**Provided records**:
________________________

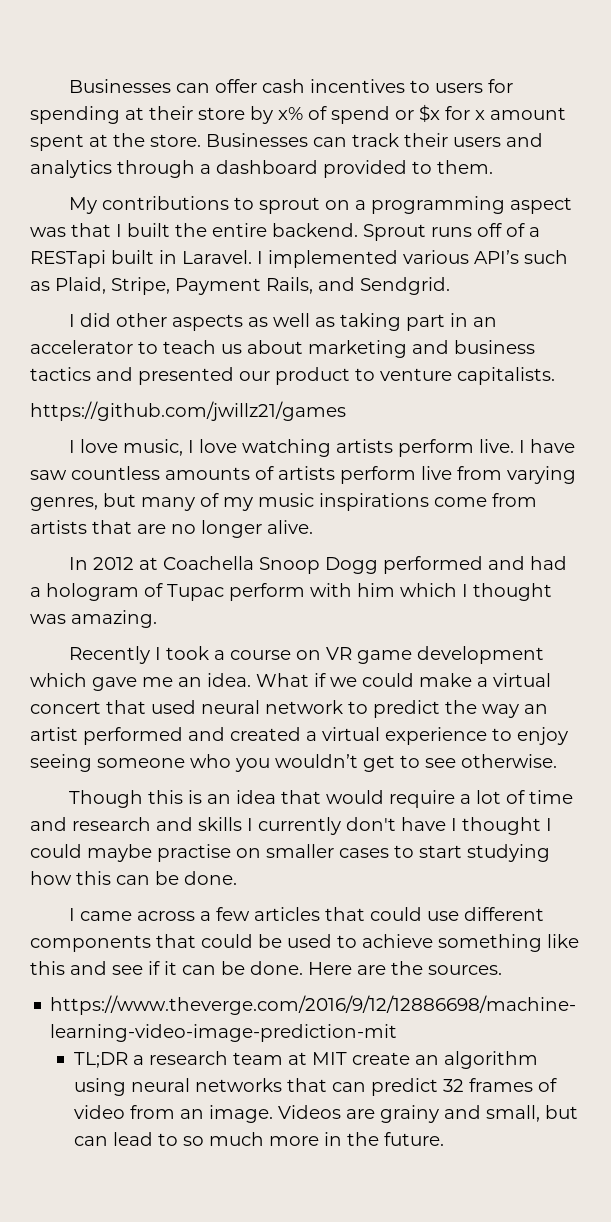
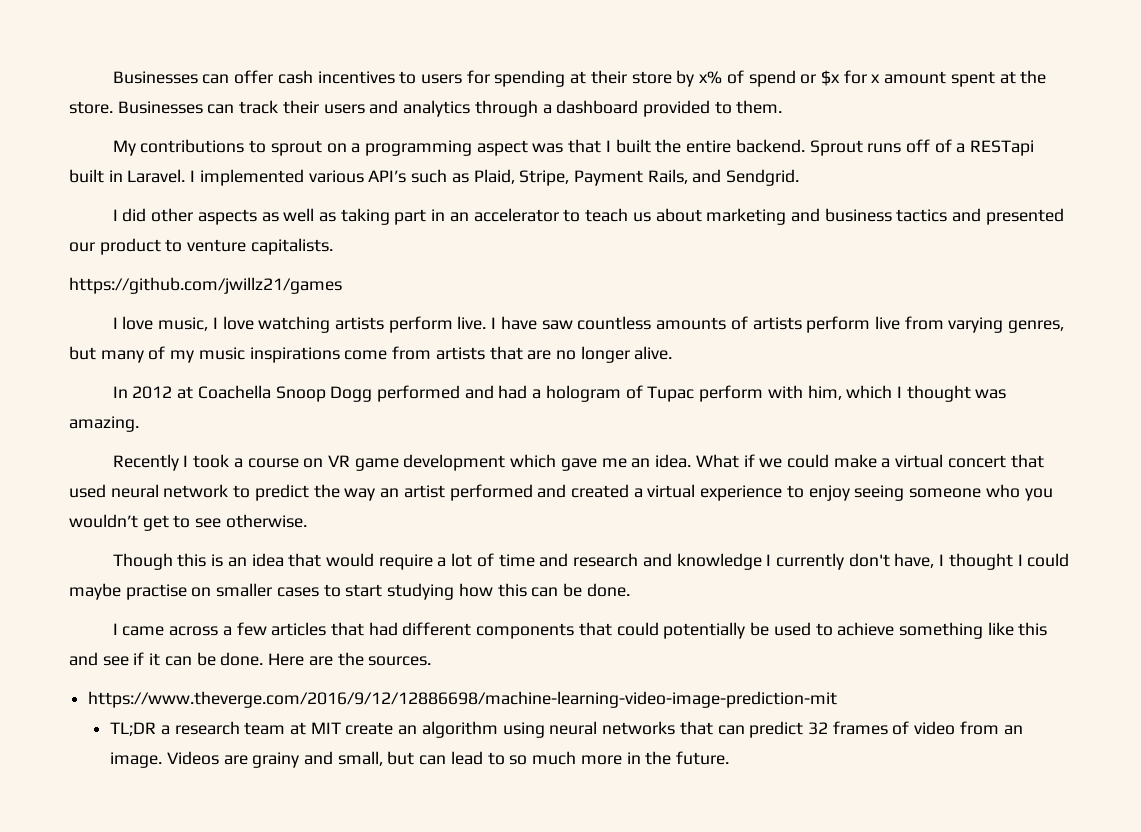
- In 2012 at Coachella Snoop Dogg performed and had a hologram of Tupac perform with him which I thought was amazing.
+ In 2012 at Coachella Snoop Dogg performed and had a hologram of Tupac perform with him, which I thought was amazing.
- Though this is an idea that would require a lot of time and research and skills I currently don't have I thought I could maybe practise on smaller cases to start studying how this can be done.
+ Though this is an idea that would require a lot of time and research and knowledge I currently don't have, I thought I could maybe practise on smaller cases to start studying how this can be done.
- I came across a few articles that could use different components that could be used to achieve something like this and see if it can be done.
+ I came across a few articles that had different components that could potentially be used to achieve something like this and see if it can be done.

________________________

**Exercise objective**: Your reply should hold only the records, duplicated exactly, without any image.

**Result of the exercise**:
- In 2012 at Coachella Snoop Dogg performed and had a hologram of Tupac perform with him which I thought was amazing.
+ In 2012 at Coachella Snoop Dogg performed and had a hologram of Tupac perform with him, which I thought was amazing.
- Though this is an idea that would require a lot of time and research and skills I currently don't have I thought I could maybe practise on smaller cases to start studying how this can be done.
+ Though this is an idea that would require a lot of time and research and knowledge I currently don't have, I thought I could maybe practise on smaller cases to start studying how this can be done.
- I came across a few articles that could use different components that could be used to achieve something like this and see if it can be done.
+ I came across a few articles that had different components that could potentially be used to achieve something like this and see if it can be done.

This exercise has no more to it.